Duplicate Photo Sorting

Over the course of 15+ years, I’ve migrated family photos across multiple different systems. I’m finally consolidating and sorting. A problem I have is due to old camera file names (IMG_0001), I didn’t overwrite files but instead copied to a different folder (photos/canon and photos/iphone1 etc)

I’m going to list some ideas for those who ever need to embark on a similar path. I’m not in software devs or anything, so maybe this is a common approach. I made some mistakes in my first attempt, and went back and restarted. Since I’m on a self-host path, Google, Picasa, Apple photos aren’t in the cards yet.

Step 1 - Take your mega photo folder and copy it to a different drive.

Step 2 - Czkawka is awesome freeware that has the capability of finding file duplicates via hash. Run it on the copied folder.

Step 3 - Spend numerous hours going through the dupes and deleting them. I’m at 30k dupes.

Czkawka caveat - It doesn’t look at exif data. Don’t rely on the “created on” date to be accurate. Czkawka is reading the os’s “created on” date, not the exif or “modified on” date.

Step 3a - Keep photos in this priority
i) correct created date
ii) correct name by date (IMG_20201225.jpg for example).

If you have IMG_001.jpg and 20201225.jpg as duplicates, but 20201225.jpg has a “created on” date 05-17-22, but IMG_001.jpg has “created on” 12-25-2020, I keep the IMG_001, for the reason explained below regarding the Bulk Rename.

Step 4 - Copy this folder with dupes deleted to an ssd.

Step 5 - Using Czkawka, run the “similar photos” search

Step 6 - Continue similar to Step 3/3a

Step 7 - Copy this folder to a new folder (either on SSD or a different SSD). THIS IS LIKELY YOUR FINAL DESTINATION for all future photos in addition! So choose an accessible place for uploads from your phone.

Step 8 - Use Bulk Rename Utility to read exif data and rename all files to a format you like. I use year, month, day, hour, minute, and then _1 if you have multiple photos in one time frame. If exif data doesn’t exist, then use the “created on” date from the OS.
Step8a (optional) - copy/paste this to another folder on an ssd.

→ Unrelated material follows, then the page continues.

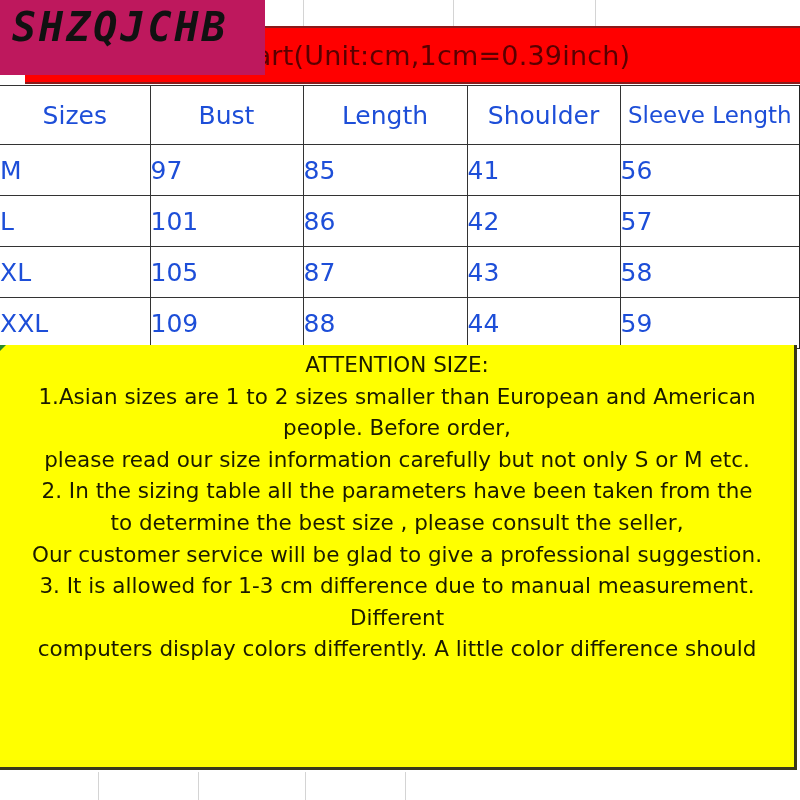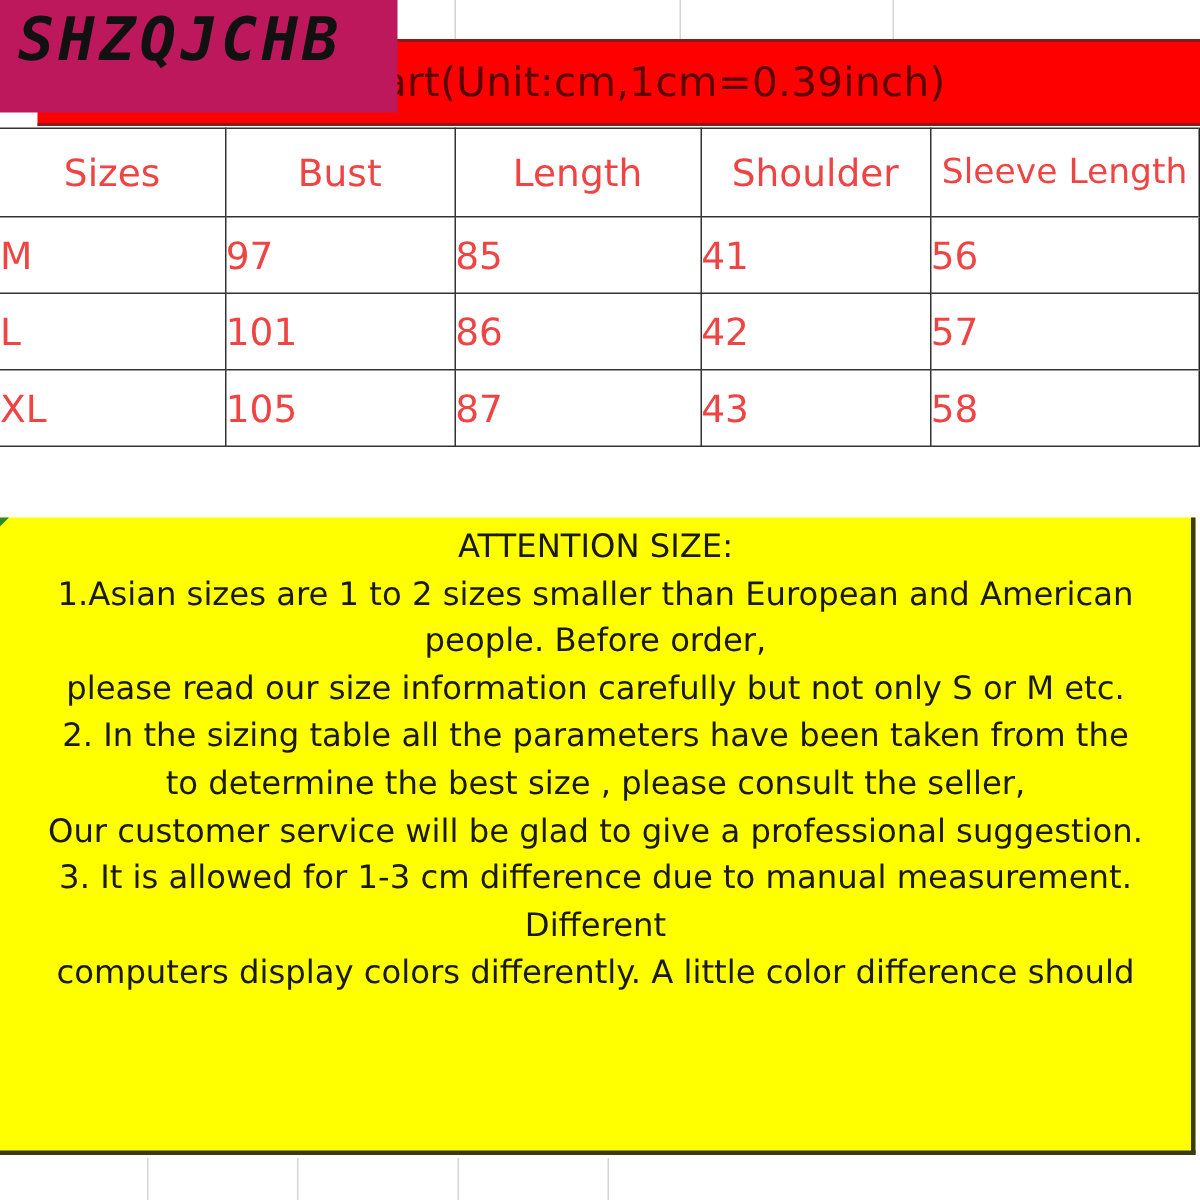"Sizes" .size-table th, .size-table td { color: #ef4444 -> #1d4ed8 }
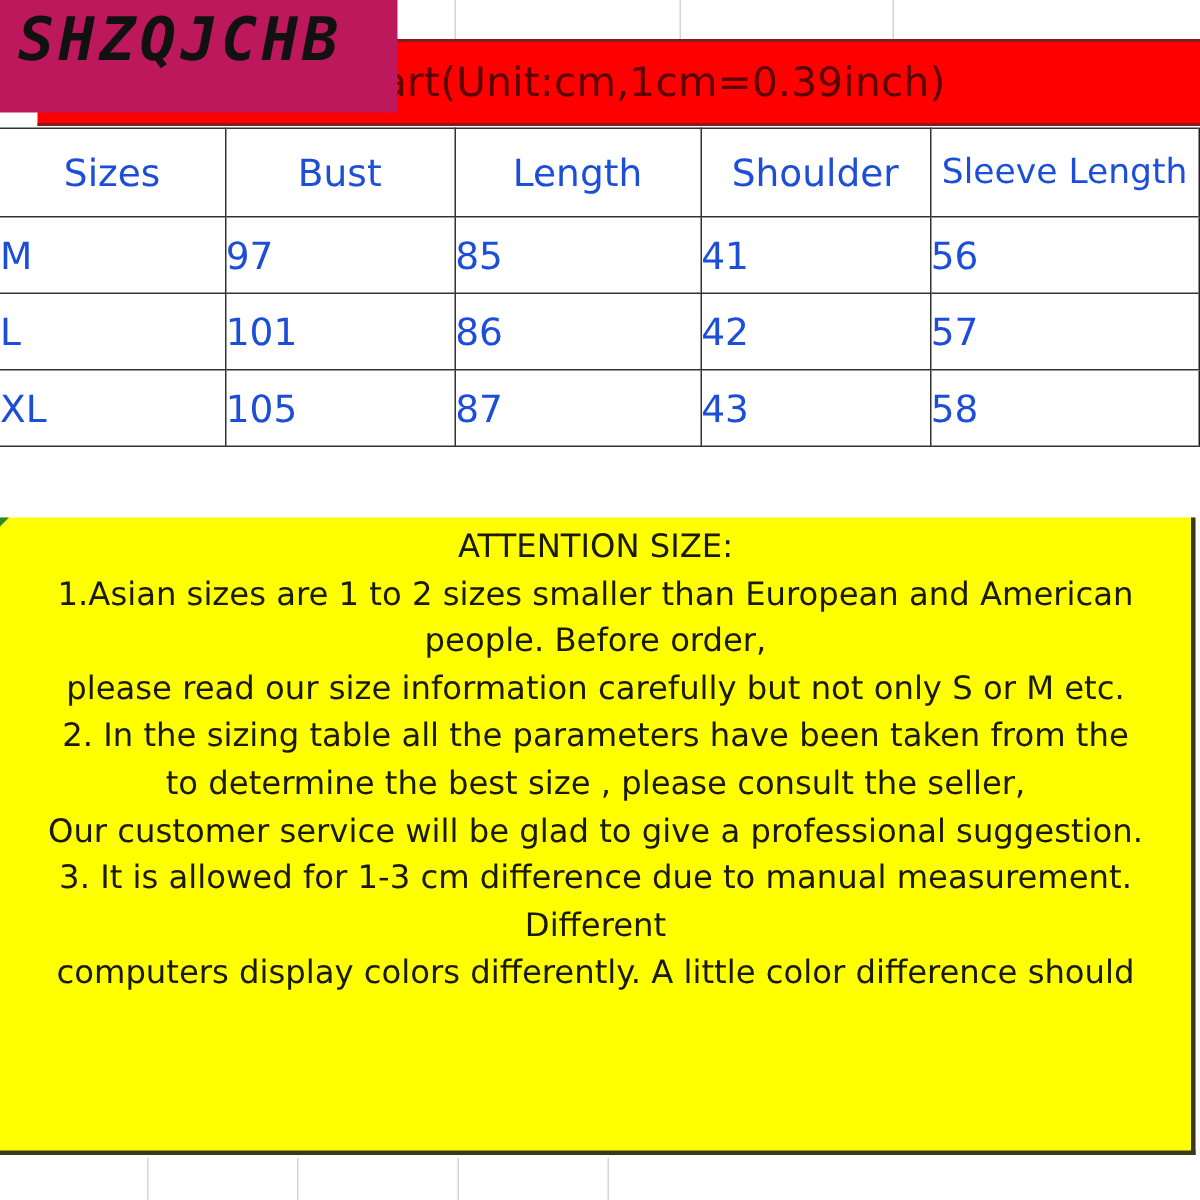"XXL" tr { html: none -> <tr> <td>XXL</td> <td>109</td> <td>88</td> <td>44</td> <td>59</td> </tr> }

Step 9 - Drag photos into folders based on your sorting method. I do it by year. Maybe you want it by event. Your choice.

Step 10 - run your photo search/host/indexing software of choice, whether photo prism, light room, etc.

Additional thoughts: WAF factor is huge on this.

I’ve had problems with Nextcloud backing up my phone camera. There are a lot of glitches it seems, because it hangs a lot and won’t get past certain files.

Xpenology can run in proxmox (which, you should have some computer running Proxmox in your house at all times), and you can utilize Synology’s impeccable DS Photo backup app. Some hangups can still occur in this app, but they’re easier to realize, allowing you to delete the problem photo. DS Photo also saves files by date, unlike Nextcloud that had problems when I tried this.

You can transfer your Xpenology data over to Unraid or wherever else rather easily.

Czkawka has a photo preview window that helps with sorting the “similar photos” to make sure the algorithm is right. I found some weird corrupted photos that were identified as “similar” but had weird bands across one of them.
Czkawka does not have a video preview tab.

3 Likes

Nice writeup and thanks for sharing. This is something I need to do too.